The grand old lady, Banaue Hotel, is probably the priciest option you'll find but offers regular cultural shows in the evenings (Ifugao dance and music) that are also open to non-guests. The pool is small but a nice place to hang out when you're tired of trekking up and down rice terraces.
Closer to town, there are a multitude of hostels and guesthouses offering much more reasonably priced accommodations.
See more of list and contact number and information by clicking the link:

Get out

If you need any help with finding local public transport, head to the Tourist Information or ask around the marketplace.
A suggested itinerary for exploring the area can be found here.

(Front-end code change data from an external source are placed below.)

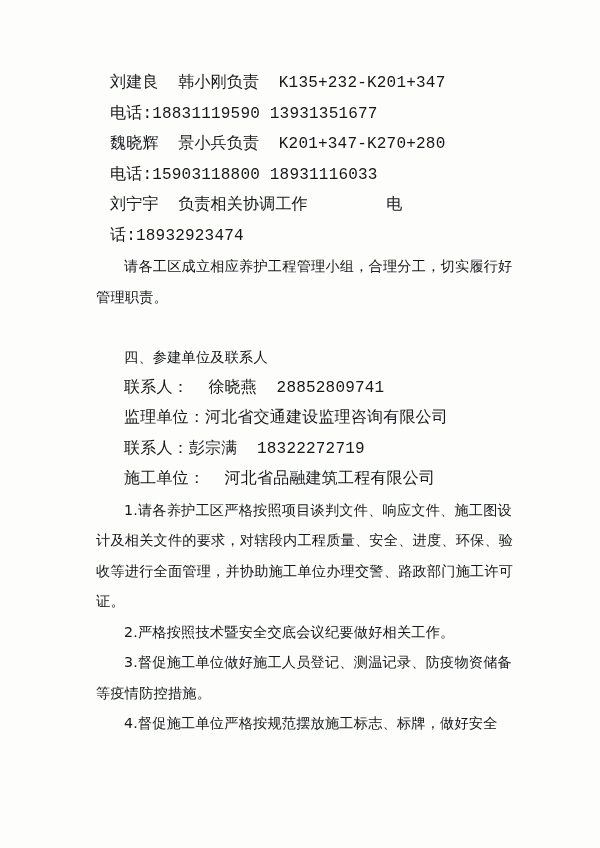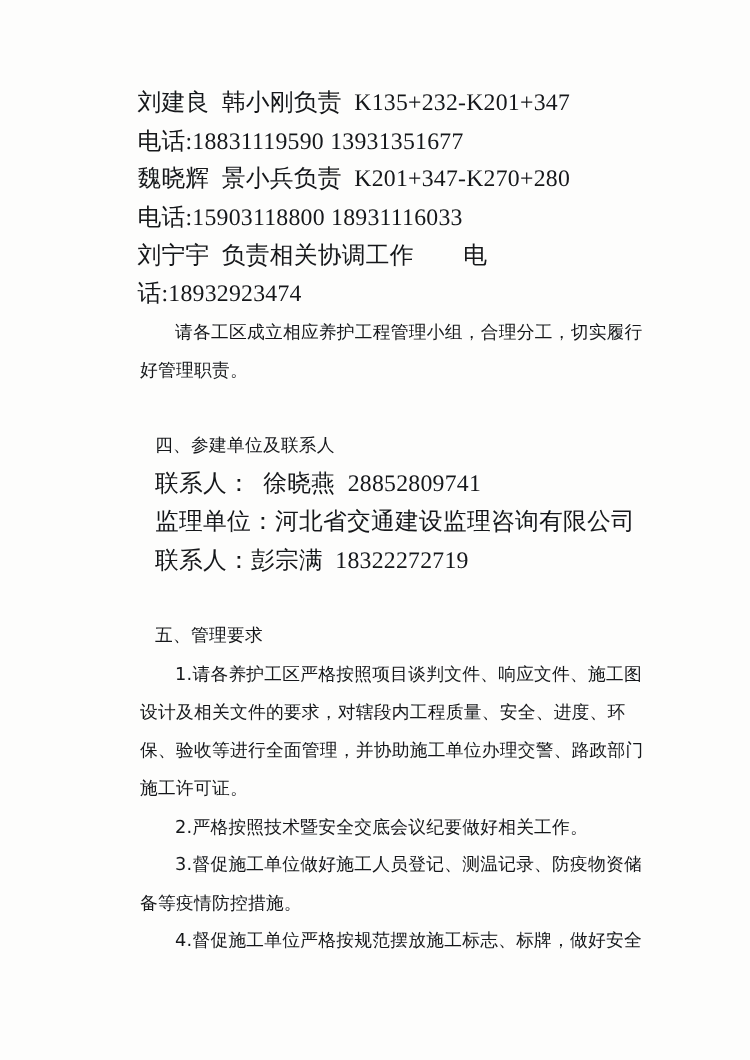--- a/index.html
+++ b/index.html
@@ -26,8 +26,8 @@
     width: 420px;
   }
   .line {
-    font-family: Liberation Serif, serif;
-    font-size: 19px;
+    font-family: Liberation Mono, monospace;
+    font-size: 16px;
     line-height: 30.5px;
     color: #15171a;
     white-space: pre-wrap;

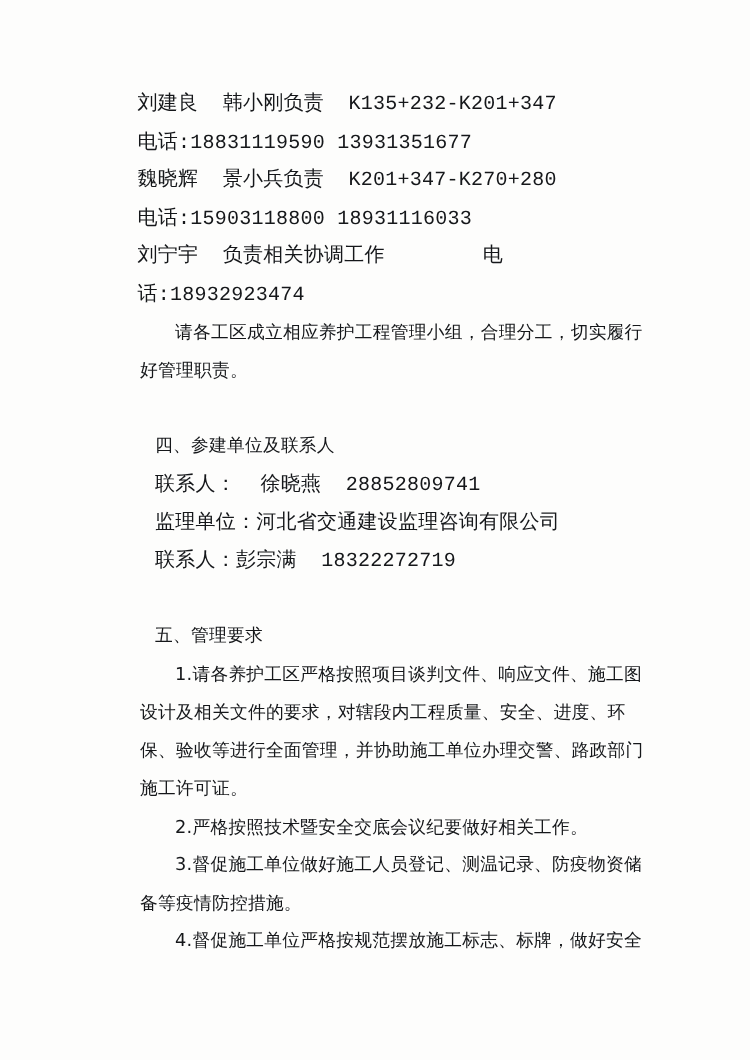--- a/index.html
+++ b/index.html
@@ -44,7 +44,6 @@
   }
   .para-indent {
     text-indent: 28px;
-    margin-left: 16px;
   }
   .heading {
     padding-left: 28px;

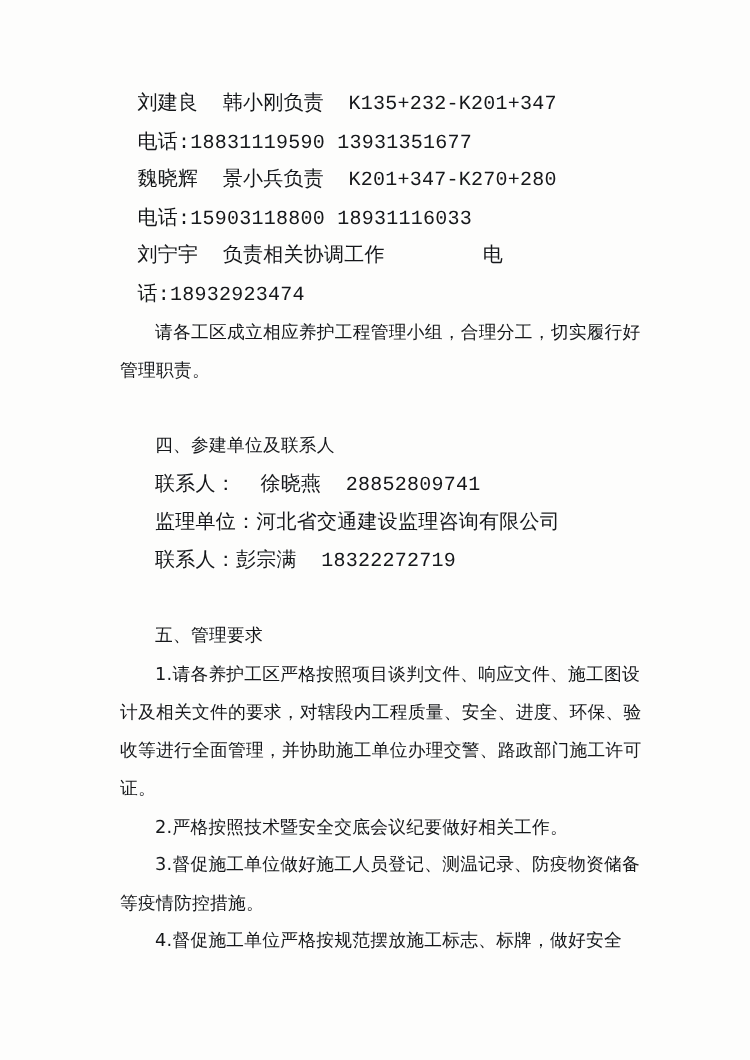--- a/index.html
+++ b/index.html
@@ -69,6 +69,7 @@
     <div class="line indent-3">联系人：  徐晓燕  28852809741</div>
     <div class="line indent-3">监理单位：河北省交通建设监理咨询有限公司</div>
     <div class="line indent-3">联系人：彭宗满  18322272719</div>
+    <div class="line indent-3">施工单位：  河北省品融建筑工程有限公司</div>
     <div class="heading">五、管理要求</div>
     <div class="para para-indent">1.请各养护工区严格按照项目谈判文件、响应文件、施工图设计及相关文件的要求，对辖段内工程质量、安全、进度、环保、验收等进行全面管理，并协助施工单位办理交警、路政部门施工许可证。</div>
     <div class="para para-indent">2.严格按照技术暨安全交底会议纪要做好相关工作。</div>

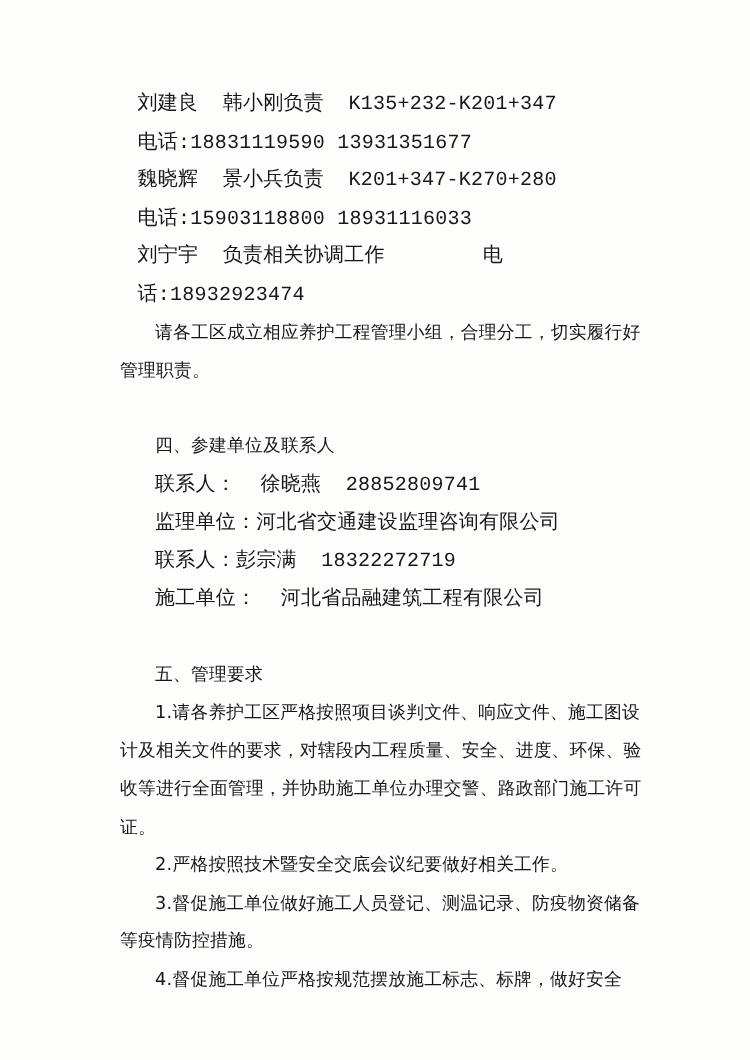--- a/index.html
+++ b/index.html
@@ -70,7 +70,6 @@
     <div class="line indent-3">监理单位：河北省交通建设监理咨询有限公司</div>
     <div class="line indent-3">联系人：彭宗满  18322272719</div>
     <div class="line indent-3">施工单位：  河北省品融建筑工程有限公司</div>
-    <div class="heading">五、管理要求</div>
     <div class="para para-indent">1.请各养护工区严格按照项目谈判文件、响应文件、施工图设计及相关文件的要求，对辖段内工程质量、安全、进度、环保、验收等进行全面管理，并协助施工单位办理交警、路政部门施工许可证。</div>
     <div class="para para-indent">2.严格按照技术暨安全交底会议纪要做好相关工作。</div>
     <div class="para para-indent">3.督促施工单位做好施工人员登记、测温记录、防疫物资储备等疫情防控措施。</div>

  • Batad. While the rice terraces of Banaue are mud-walled, those of Batad are stone-walled. They form an amphitheatre and are an impressive sight. Fifteen km. on bad roads, followed by a 40 minute downhill hike, but worth it. There are a number of hostels and guest houses in the small village there, overlooking the rice terraces. If weather and time permit, Batad is probably a better place to spend the night than Banaue. There is a public jeepney plying the Banaue to Saddle Point (start of 40 minutes trek to Batad village) route daily. Banaue to Saddle Point is around 2-4 pm while the Saddle Point to Banaue jeepney is around 9-10am. They may take extra trips during the peak season (e.g. Holy week). Head on to the Banaue public market and ask around. Fare is P150 for tourists while the locals pay P45. If you do not have time to spend the night in Batad, it is also possible to do it as a day trip. During busier times (public holidays, extended weekends), extra jeepneys will go up to Batad Saddle in the morning (7-8am, P150). Hike down to Batad village (40 minutes) from the Saddle, have lunch there overlooking the rice terraces and hike up back to the Saddle. Rented jeepneys that bring people to Batad will leave empty back to Banaue, so they will gladly take you with them for the normal P150 fare. In case you do not find any jeepneys or other people that might take you with them to Banaue (just ask around), you can hike down for 2 hours to reach the main road at Batad Junction. More public jeepneys will ply that route and you can make it back to Banaue from there. In the worst case scenario, Batad to Banaue is a 16km walk, mostly downhill.
  • Bangaan. An alternative to Batad and easier to access, since it is only a 20 minutes walk from the main road towards Mayoyao.
  • Hapao. A half-day trip from Banaue. More terraces. Steep steps lead down to some, giving easy access for a close-hand inspection. Near Hapao there is also a hot spring (45 minutes from the main road), where you can bathe. You can get to Hapao by using public transport that travels the route Banaue - Hungduan.
  • Mayoyao. There is a bus that plies the route Banaue-Mayoyao at 12pm and reaches Mayoyao at around 4pm.
  • Bontoc and Sagada. Bontoc is a busy town but has an excellent museum of Ifugao culture. Sagada has the impressive Sumaging limestone cave (take a change of clothes and leave your best shoes in Banaue), the Burial Cave (Lumiang) and hanging coffins. En route to Bontoc you pass the incredibly beautiful Bayo terraces. There is a jeep at 8-9am from Banaue to Bontoc, and vans around 11am, 12am and 1pm. During busier times there are some jeepneys that go all the way to Sagada, but this depends on the demand. Otherwise change to a jeepney in Bontoc to get to Sagada (50 minutes, P45). By hiring a van in Banaue (ask in your hotel) you can visit these two centres as a day trip.